A bad result is not an indication of a moral lapse. Knowledge that one should not have done something or that one was acting stupidly does not substitute for an issue of morality. To live is to make mistakes. To live is to get bad outcomes of some actions or inactions. Most guilt for past bad outcomes amounts to: "if only... ." An example may help.

You were driving badly and wrecked your father's car.

You knew you were supposed to be careful and instead you were talking with your friends while you were driving and not watching the road.

Because of your accident your father was without a car for a month (he had to take the bus to work) and the insurance premiums were increased to the point where it was difficult to afford them.

"If only" you had done what you were supposed to do and paid attention to your driving, it never would have happened. All correct. If you had not been inattentive to the road, then you likely would not have had the accident. But where is the guilt?
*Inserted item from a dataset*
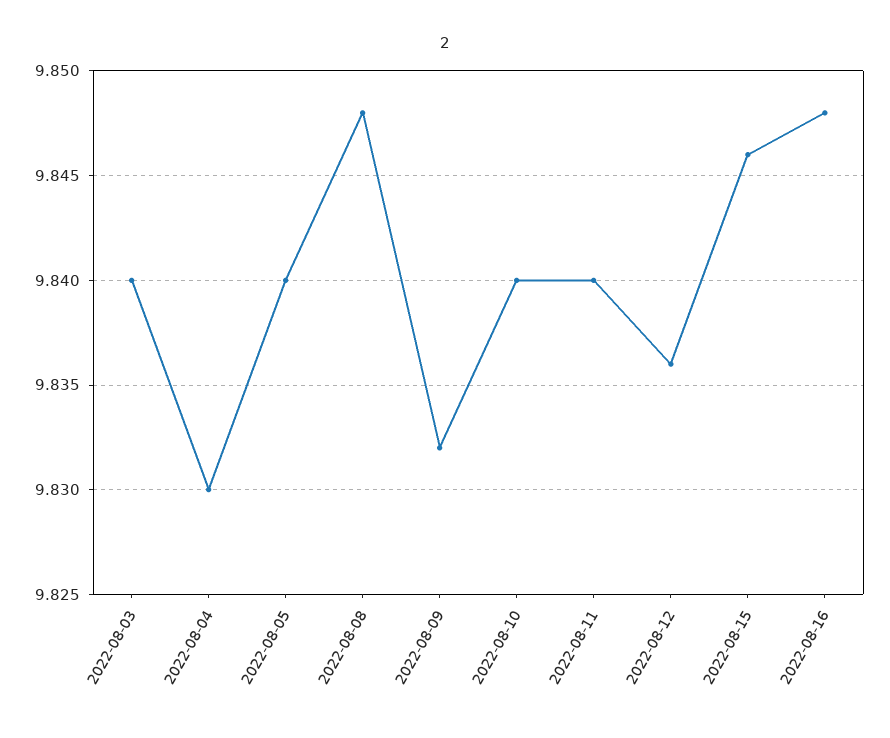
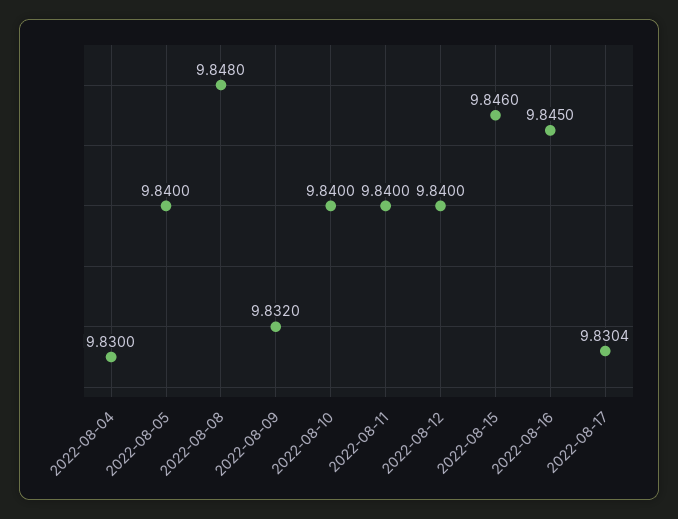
2022-08-03: 9.84 -> none
2022-08-12: 9.836 -> 9.84
2022-08-16: 9.848 -> 9.845
2022-08-17: none -> 9.8304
As a teenager your values placed friends above careful driving. In your talking you were not violating your value system, you were following it. Your values there resulted in a bad outcome and that constitutes an error; it does not constitute a basis for guilt. Guilt, properly considered, is a moral issue and you were not driving immorally.

3. Knowledge Of Realistic Alternatives Of Action

At the time of the action or inaction you had to have knowledge of realistic alternatives available to you. By 'realistic alternatives' I mean that the alternative(s) is (are) in fact (not in theory) capable of being done and that the personal or monetary cost of the alternative(s) was (were) roughly comparable.

Suppose I know that Bobby stole a car. My moral code indicates that I should report that knowledge to the police. I also believe — based on what knowledge is available to me — that if I report Bobby that he or his buddies will physically retaliate and probably seriously hurt me. Thus to report or not to report are not equal cost alternatives. The cost of reporting is too high.

The proper concept of guilt requires that there be both reasonable alternatives and that you have (or had) knowledge of those alternatives. Guilt is not a function of outcome; it is a function of possibilities and knowledge of them.